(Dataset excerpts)
>>>>>
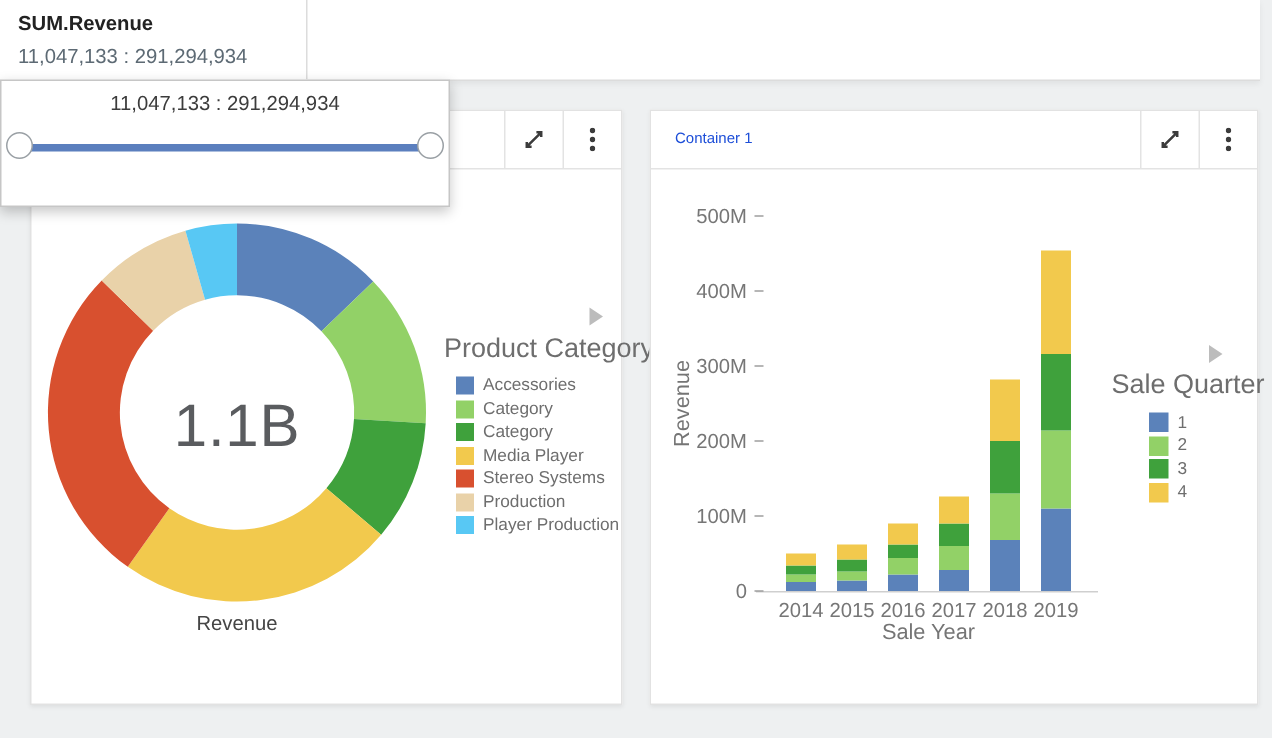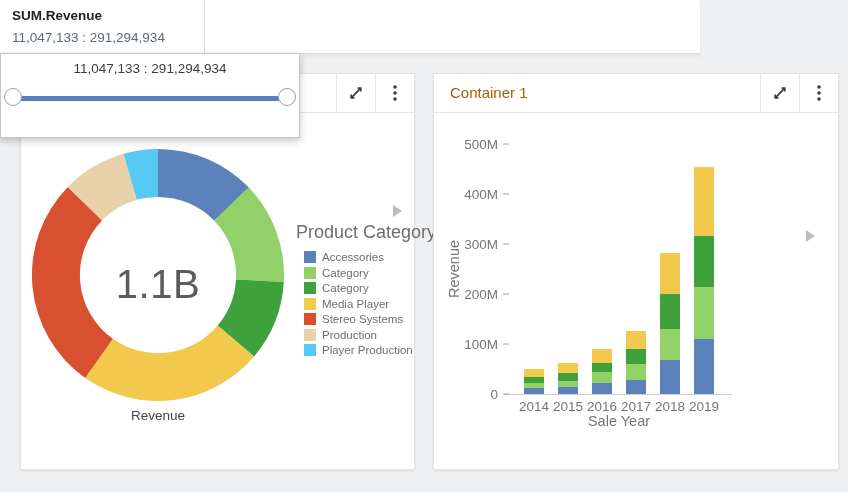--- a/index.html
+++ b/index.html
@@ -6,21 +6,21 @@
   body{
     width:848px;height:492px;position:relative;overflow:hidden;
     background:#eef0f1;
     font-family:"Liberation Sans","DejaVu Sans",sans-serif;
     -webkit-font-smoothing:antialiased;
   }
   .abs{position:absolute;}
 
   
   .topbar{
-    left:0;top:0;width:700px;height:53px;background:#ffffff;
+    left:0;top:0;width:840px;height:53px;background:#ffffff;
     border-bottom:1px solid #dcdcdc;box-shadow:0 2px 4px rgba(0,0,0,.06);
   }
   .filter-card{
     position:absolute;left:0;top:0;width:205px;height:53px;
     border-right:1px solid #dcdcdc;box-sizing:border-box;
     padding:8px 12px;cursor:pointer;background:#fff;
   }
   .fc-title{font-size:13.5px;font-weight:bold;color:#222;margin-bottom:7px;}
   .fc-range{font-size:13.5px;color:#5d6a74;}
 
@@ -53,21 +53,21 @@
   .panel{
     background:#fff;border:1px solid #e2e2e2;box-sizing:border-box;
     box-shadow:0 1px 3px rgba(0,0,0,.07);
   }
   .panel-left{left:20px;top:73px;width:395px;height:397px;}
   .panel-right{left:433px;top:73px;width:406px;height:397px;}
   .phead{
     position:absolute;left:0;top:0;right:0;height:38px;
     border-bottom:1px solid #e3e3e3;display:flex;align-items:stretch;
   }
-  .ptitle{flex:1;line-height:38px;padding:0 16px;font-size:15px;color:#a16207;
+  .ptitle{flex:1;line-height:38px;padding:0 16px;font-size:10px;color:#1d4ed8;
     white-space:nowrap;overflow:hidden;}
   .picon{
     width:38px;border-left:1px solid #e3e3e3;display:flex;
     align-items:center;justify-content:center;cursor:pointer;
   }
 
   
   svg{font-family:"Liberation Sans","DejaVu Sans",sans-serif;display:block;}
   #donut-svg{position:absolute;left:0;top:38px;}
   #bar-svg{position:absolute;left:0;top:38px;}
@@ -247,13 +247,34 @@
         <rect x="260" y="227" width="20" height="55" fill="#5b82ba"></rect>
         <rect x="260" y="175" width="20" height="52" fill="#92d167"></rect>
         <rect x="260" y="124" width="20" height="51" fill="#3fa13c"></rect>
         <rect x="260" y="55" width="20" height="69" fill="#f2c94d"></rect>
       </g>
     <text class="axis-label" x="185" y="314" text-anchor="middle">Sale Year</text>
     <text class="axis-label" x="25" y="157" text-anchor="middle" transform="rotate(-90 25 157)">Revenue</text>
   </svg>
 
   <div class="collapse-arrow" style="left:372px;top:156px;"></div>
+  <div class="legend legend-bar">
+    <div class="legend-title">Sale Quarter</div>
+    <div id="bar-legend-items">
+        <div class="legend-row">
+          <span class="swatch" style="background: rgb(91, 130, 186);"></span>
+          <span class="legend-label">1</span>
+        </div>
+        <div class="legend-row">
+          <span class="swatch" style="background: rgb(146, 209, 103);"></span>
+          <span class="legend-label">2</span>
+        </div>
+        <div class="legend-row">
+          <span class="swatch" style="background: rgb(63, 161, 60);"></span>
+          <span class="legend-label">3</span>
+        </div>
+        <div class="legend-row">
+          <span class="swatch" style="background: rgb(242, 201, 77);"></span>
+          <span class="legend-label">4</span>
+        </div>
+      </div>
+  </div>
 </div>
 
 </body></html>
<<<<<
>>>>>
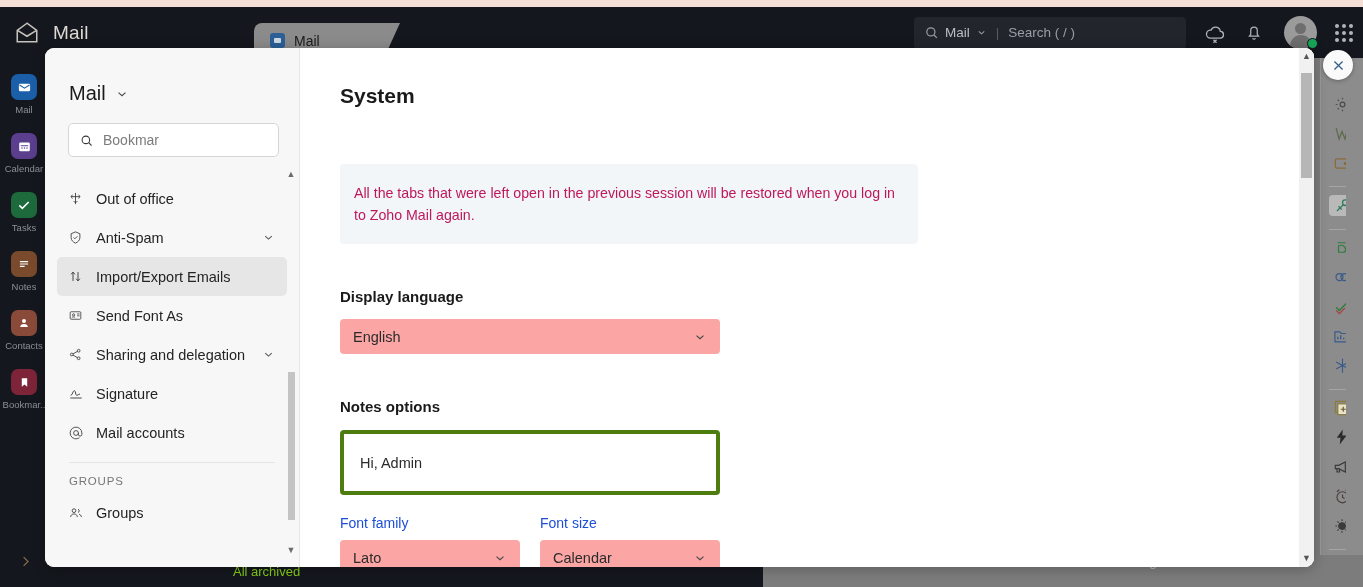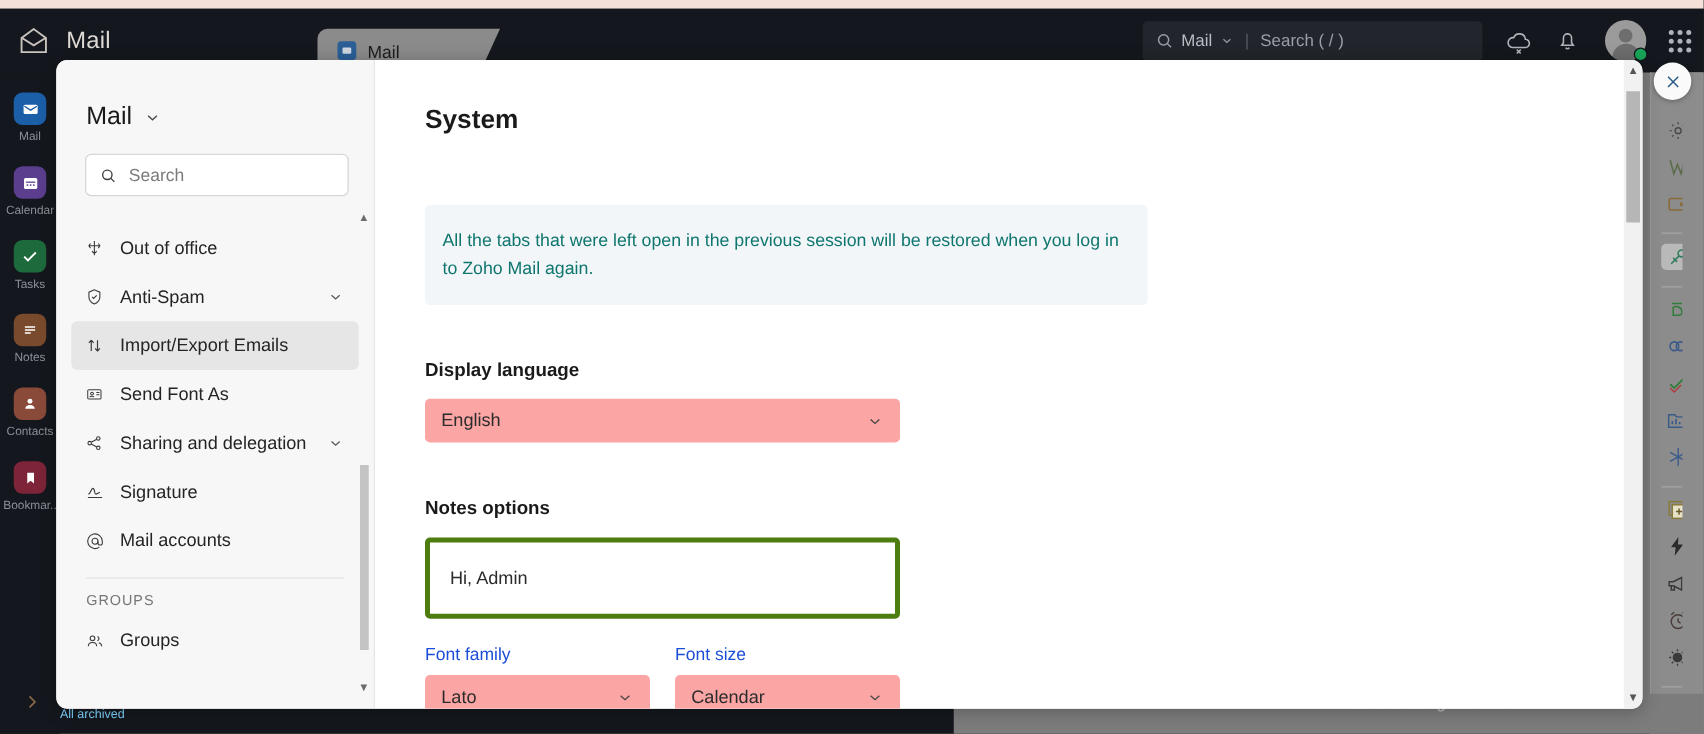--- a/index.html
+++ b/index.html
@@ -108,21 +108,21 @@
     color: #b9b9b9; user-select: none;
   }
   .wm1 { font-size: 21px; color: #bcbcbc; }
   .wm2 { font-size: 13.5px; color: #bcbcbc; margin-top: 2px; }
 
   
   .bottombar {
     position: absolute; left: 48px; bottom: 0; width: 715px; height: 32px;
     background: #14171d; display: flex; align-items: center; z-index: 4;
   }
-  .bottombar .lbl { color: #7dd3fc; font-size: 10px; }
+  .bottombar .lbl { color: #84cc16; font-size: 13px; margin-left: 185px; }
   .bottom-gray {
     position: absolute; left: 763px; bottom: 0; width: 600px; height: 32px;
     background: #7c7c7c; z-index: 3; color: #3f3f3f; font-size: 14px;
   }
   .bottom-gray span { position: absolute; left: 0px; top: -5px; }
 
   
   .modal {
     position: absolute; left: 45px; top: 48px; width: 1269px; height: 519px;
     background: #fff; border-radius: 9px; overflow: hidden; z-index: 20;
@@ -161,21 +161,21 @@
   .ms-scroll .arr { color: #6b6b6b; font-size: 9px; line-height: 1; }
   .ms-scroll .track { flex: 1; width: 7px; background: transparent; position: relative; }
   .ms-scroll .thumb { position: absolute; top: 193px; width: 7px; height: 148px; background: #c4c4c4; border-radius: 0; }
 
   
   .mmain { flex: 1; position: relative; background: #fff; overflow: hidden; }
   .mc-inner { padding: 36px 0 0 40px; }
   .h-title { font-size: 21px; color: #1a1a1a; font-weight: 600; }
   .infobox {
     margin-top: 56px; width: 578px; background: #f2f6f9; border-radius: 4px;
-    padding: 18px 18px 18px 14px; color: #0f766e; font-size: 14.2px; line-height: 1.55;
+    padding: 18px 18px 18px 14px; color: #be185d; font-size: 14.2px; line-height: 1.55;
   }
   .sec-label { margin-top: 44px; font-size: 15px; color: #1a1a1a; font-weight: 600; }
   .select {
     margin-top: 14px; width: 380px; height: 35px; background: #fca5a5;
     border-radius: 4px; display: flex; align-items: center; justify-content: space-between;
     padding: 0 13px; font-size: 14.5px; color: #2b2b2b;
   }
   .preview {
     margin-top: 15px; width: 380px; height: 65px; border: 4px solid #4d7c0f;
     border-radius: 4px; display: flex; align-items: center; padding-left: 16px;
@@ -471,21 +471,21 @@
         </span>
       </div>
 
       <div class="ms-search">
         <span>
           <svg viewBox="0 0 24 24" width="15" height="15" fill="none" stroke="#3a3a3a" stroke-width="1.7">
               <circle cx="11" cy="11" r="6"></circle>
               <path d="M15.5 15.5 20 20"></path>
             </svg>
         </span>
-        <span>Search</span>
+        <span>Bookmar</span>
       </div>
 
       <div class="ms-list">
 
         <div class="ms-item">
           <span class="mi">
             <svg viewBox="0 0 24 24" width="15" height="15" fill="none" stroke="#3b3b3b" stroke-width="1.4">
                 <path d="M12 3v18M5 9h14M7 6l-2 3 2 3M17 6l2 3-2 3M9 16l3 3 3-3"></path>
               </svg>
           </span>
<<<<<
## TASK TO CARRY OUT
Using the entries above, state the number of lines that include "rect". Add nothing else.

## TASK ANSWER
4